- poster
- Directed by: Ashok Kaul
- Written by: Ashok Kaul
- Starring: Tabu Milind Soman
- Cinematography: Sameer Arya Peter Pereira Thomas A. Xavier
- Music by: Vishal Bhardwaj
- Production company: Zee Telefilms
- Release date: 26 August 2005;
- Running time: 160 minutes
- Country: India
- Language: Hindi

= Bhagmati – The Queen of Fortunes =

Bhagmati – The Queen of Fortunes is a 2005 Indian Hindi-language partly-animation film written and directed by Ashok Kaul, and it is the first Indian film which is almost two-thirds animated, with "live actors" doing the rest.
The film is based on the love story between Prince Mohammad Quli Qutb Shah of Hyderabad and Bhagmati.

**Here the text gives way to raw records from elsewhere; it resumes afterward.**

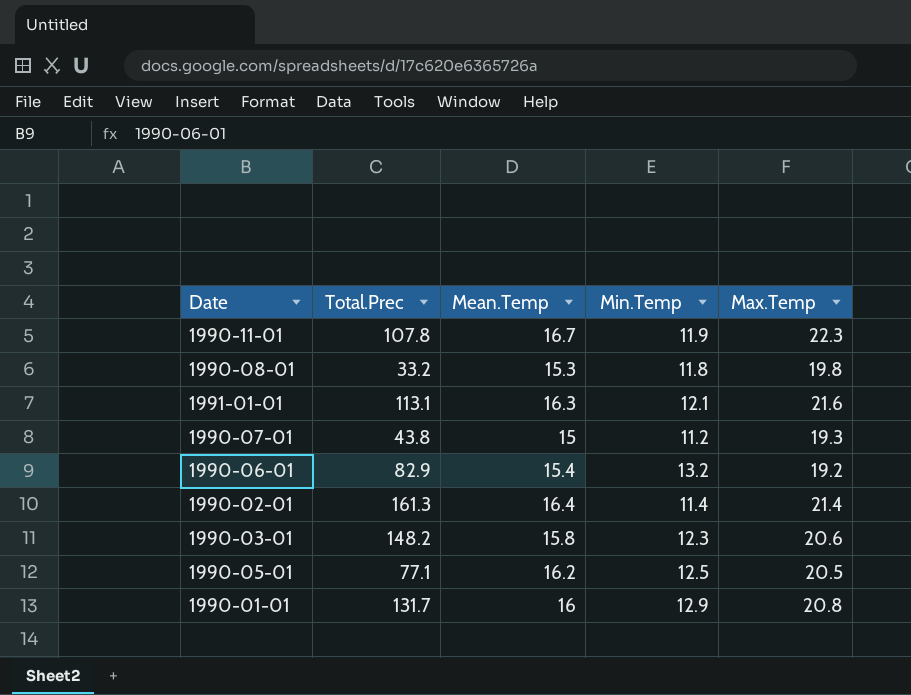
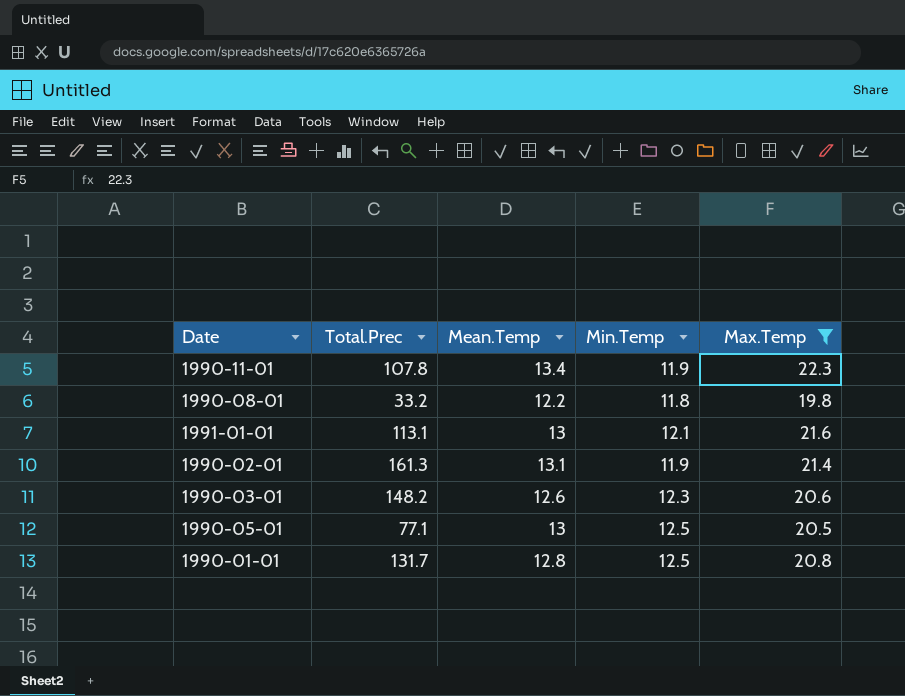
filter: none -> Max.Temp >= 19.8
1990-11-01 | Mean.Temp: 16.7 -> 13.4
1990-08-01 | Mean.Temp: 15.3 -> 12.2
1991-01-01 | Mean.Temp: 16.3 -> 13
1990-02-01 | Mean.Temp: 16.4 -> 13.1
1990-02-01 | Min.Temp: 11.4 -> 11.9
1990-03-01 | Mean.Temp: 15.8 -> 12.6
1990-05-01 | Mean.Temp: 16.2 -> 13
1990-01-01 | Mean.Temp: 16 -> 12.8
1990-01-01 | Min.Temp: 12.9 -> 12.5

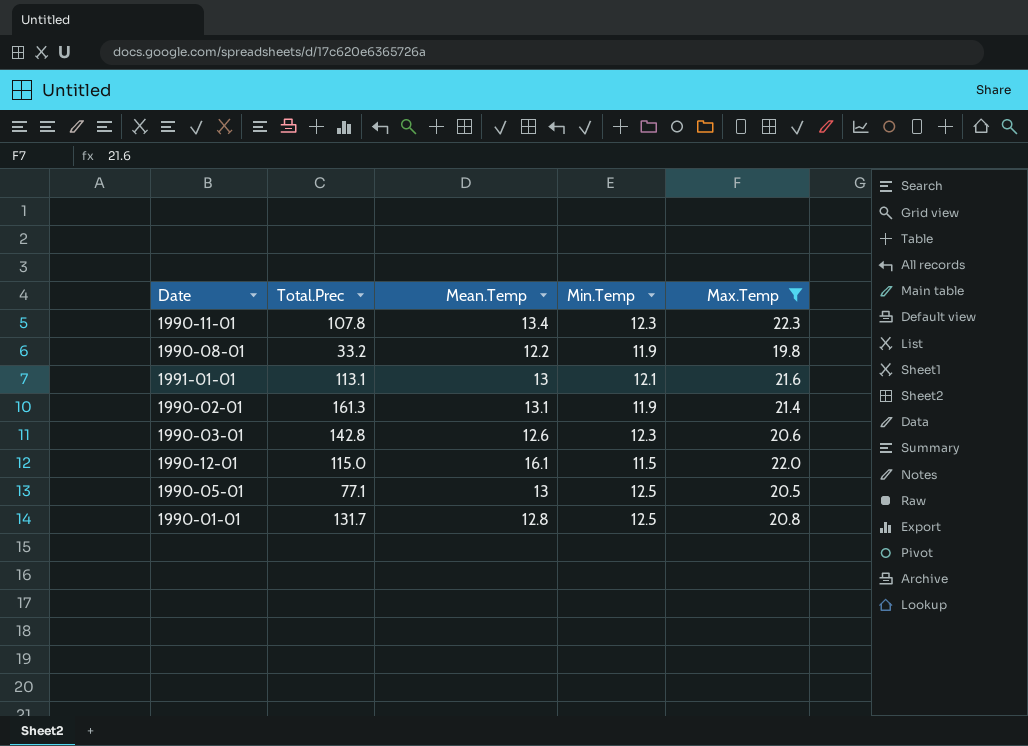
1990-11-01 | Min.Temp: 11.9 -> 12.3
1990-08-01 | Min.Temp: 11.8 -> 11.9
1990-03-01 | Total.Prec: 148.2 -> 142.8
row 1990-12-01: none -> 115.0 | 16.1 | 11.5 | 22.0

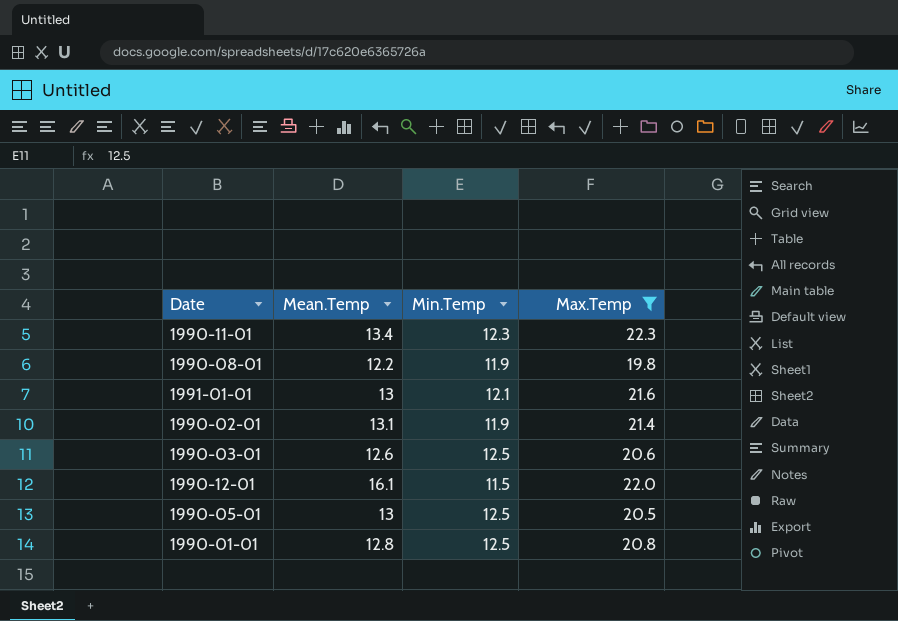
column Total.Prec | position: 2 -> none
1990-03-01 | Min.Temp: 12.3 -> 12.5

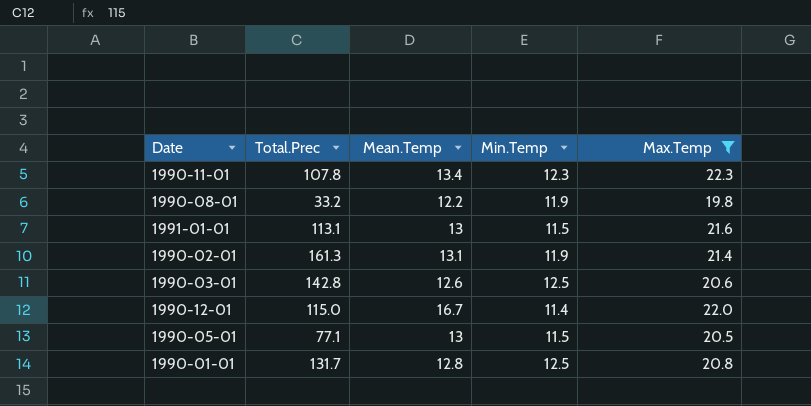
column Total.Prec | position: none -> 2
1991-01-01 | Min.Temp: 12.1 -> 11.5
1990-12-01 | Mean.Temp: 16.1 -> 16.7
1990-12-01 | Min.Temp: 11.5 -> 11.4
1990-05-01 | Min.Temp: 12.5 -> 11.5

At 2 hours and 40 minutes, the film was billed as "the world's longest animated film that also has living characters".
==Cast==
- Tabu as Shivaranjani/Bhagmati
- Milind Soman as Aseem/Mohammad Quli Qutb Shah
- Ashok Kaul as Professor Bhanupratap
- J. V. Somayajulu
- Mahima Chaudhry (voice)
- Hema Malini (cameo)

==Production==
The live-action parts of the film were shot in Hyderabad and some other parts of Andhra Pradesh.

==Soundtrack==
1. "Alvida" – Suresh Wadkar, Sadhana Sargam
2. "Falsafi O Falsafi" – Ravindra Jain
3. "Ishq Abhi Tak Zinda Hai" – Farid Sabri, Vinod Sehgal
4. "Jiya Jaye Amma" – Asha Bhosle, Roop Kumar Rathod
5. "Kaise Kahan Kab Ho Gaya" – Suresh Wadkar
6. "Meri Jaan Meri Jaan Meri Jaan Meri Jaan" – Rekha Bhardwaj
7. "Prem Diwani" – Asha Bhosle
8. "Suraj Ki Aag Mein" – Roop Kumar Rathod, Sujatha Mohan

== Reception ==
Taran Adarsh of Bollywood Hungama rated the film one out of five stars and wrote, "On the whole, BHAGGMATI - THE QUEEN OF FORTUNES is a poor show".